Effective ways to cope include speaking with other parents at school, forming/joining a parent support group, leaning on family members for support, eating nutritious meals, exercising, meditating, praying and speaking with your child’s school counselor for advice on resources or books on supporting yourself and your family through a school-related tragedy.
It's important that parents also process their feelings with other adults, support/communicate with their child's school staff and open up about their feelings and concerns.
Ways to help and ways to find support:
National Parent Helpline run by Parents Anonymous to get emotional support from a trained advocate: 1-855-427-2736
Tragedies such as these highlight the importance of donating blood. Giving blood supports nearby hospitals and rebuilds their supply for patients. Click here to sign up to donate blood at your local Carter BloodCare. Cook Children's Medical Center-Prosper is hosting its first blood drive. The drive is scheduled for 10 a.m. to 4 p.m. on May 12 on a Carter BloodCare bus. Register here.
Information from the National Association of School Psychologists about tips for administrators and how parents can talk to children about violence.
The National Child Traumatic Stress Network shares information for parents, including how to restore a sense of safety after a shooting.
For a great resource on how to speak up, visit sandyhookpromise.org.
For more on this topic:
- Sandy Hook Promise
- Cook Children's Behavioral Health
- Cook Children's Psychology
- Individual and family therapy
- Parent Education and Support
- Diagnostic Testing
Raising Joy Podcast
You can also listen to the recent Raising Joy Podcast with Dr. Jillian Peterson, founder of The Violence Project, as she informs listeners about her research findings related to mass shooters and what parents can do to help prevent the next school shooting.
Aim for Safety program at Cook Children’s
Safe storage. Safe children. Safe play.
When we have firearms in our homes, we must take certain steps to protect our children from unintentional shootings. Cook Children's Aim for Safety® initiative is designed to help reduce the number of injuries we see every year among children through gun safety education. This is not about whether guns are right or wrong.
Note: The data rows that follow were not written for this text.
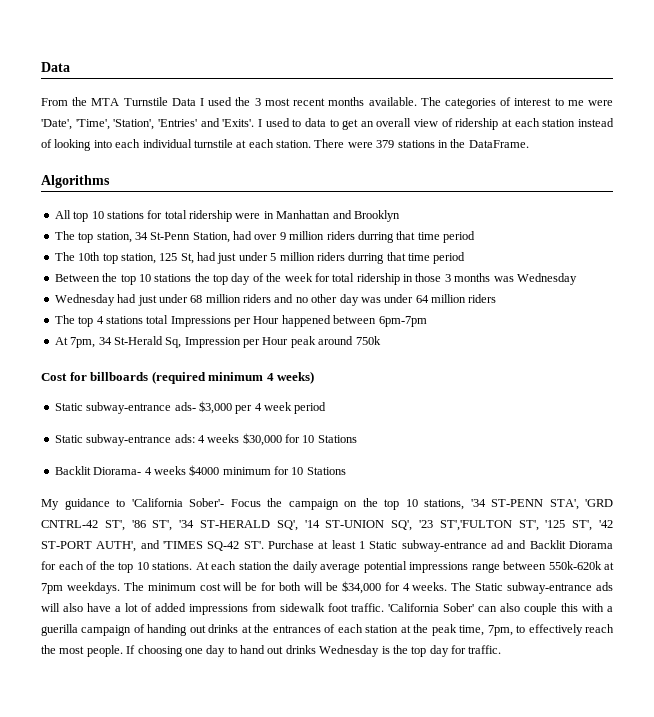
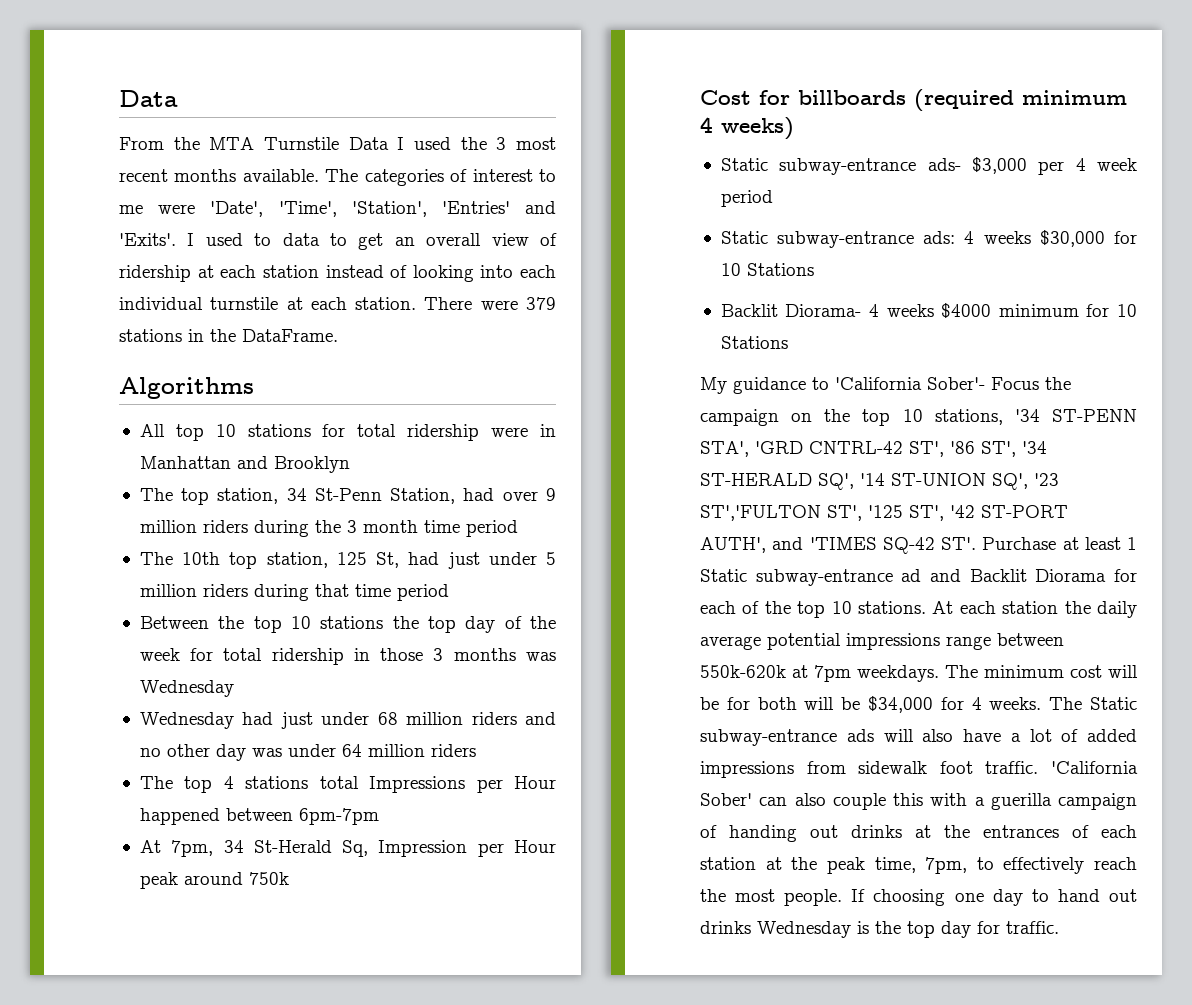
[357,231,416,243] durring that -> [253,520,418,537] during the 3 month
[348,252,385,264] durring -> [253,584,309,601] during

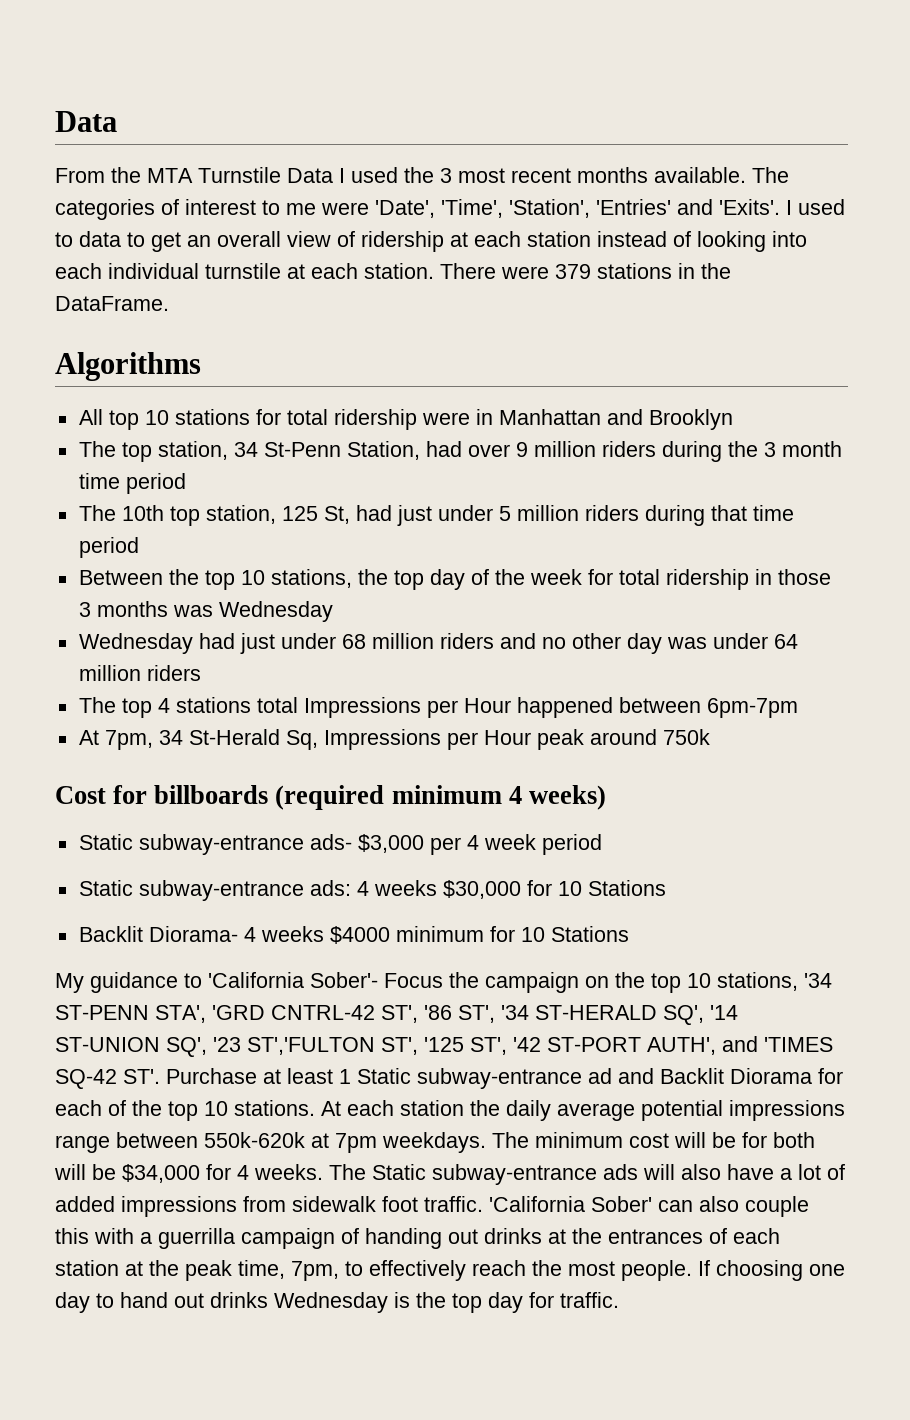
[320,616,384,629] stations -> [270,569,352,588] stations,
[378,840,468,857] Impression -> [323,729,441,750] Impressions
[990,793,1052,810] guerilla -> [158,1228,235,1249] guerrilla

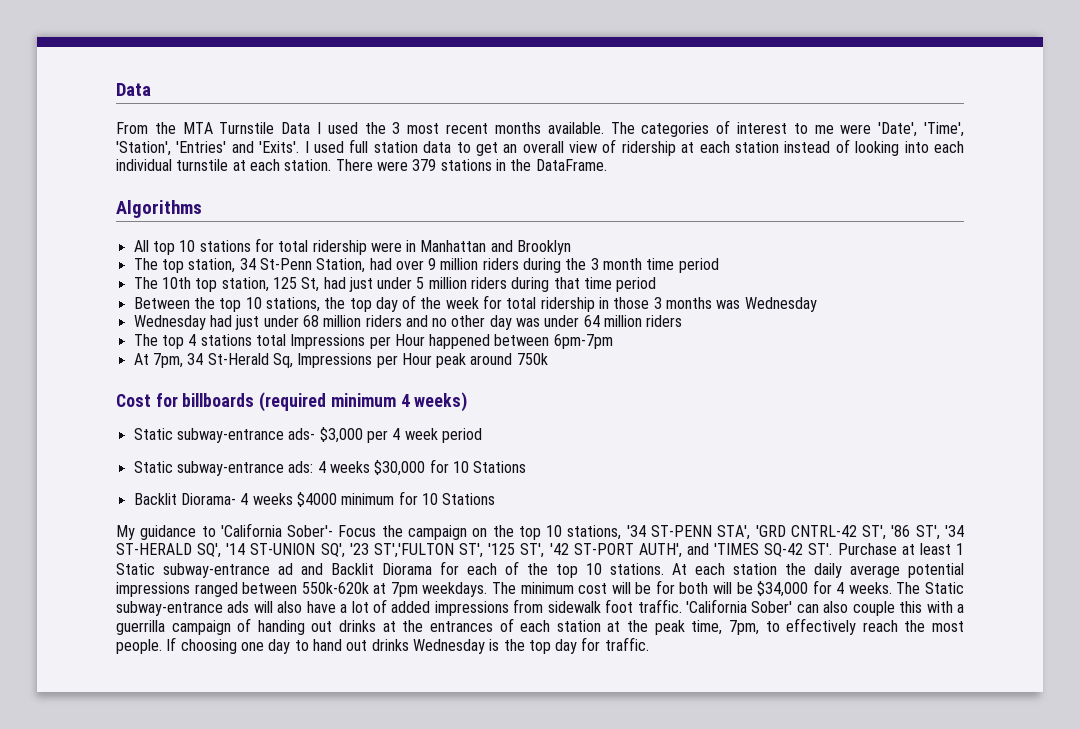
[55,232,73,247] to -> [349,139,418,153] full station
[55,1135,110,1153] range -> [194,582,238,597] ranged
It's about taking the necessary steps to protect our children.
Parents and caretakers should always ensure safe storage in your own home and the homes you visit. Store firearms unloaded and in locked locations, out of reach of children.
- Use trigger locks and gun boxes.
- Secure ammunition separately.
- Hide gun safe and trigger lock keys.
- Keep unlocked guns in your possession.
- Make sure all guns are equipped with effective, child-resistant gun locks.
If a visitor has a gun in a backpack, briefcase, handbag, or unlocked car, provide them with a locked place to keep it when in your home.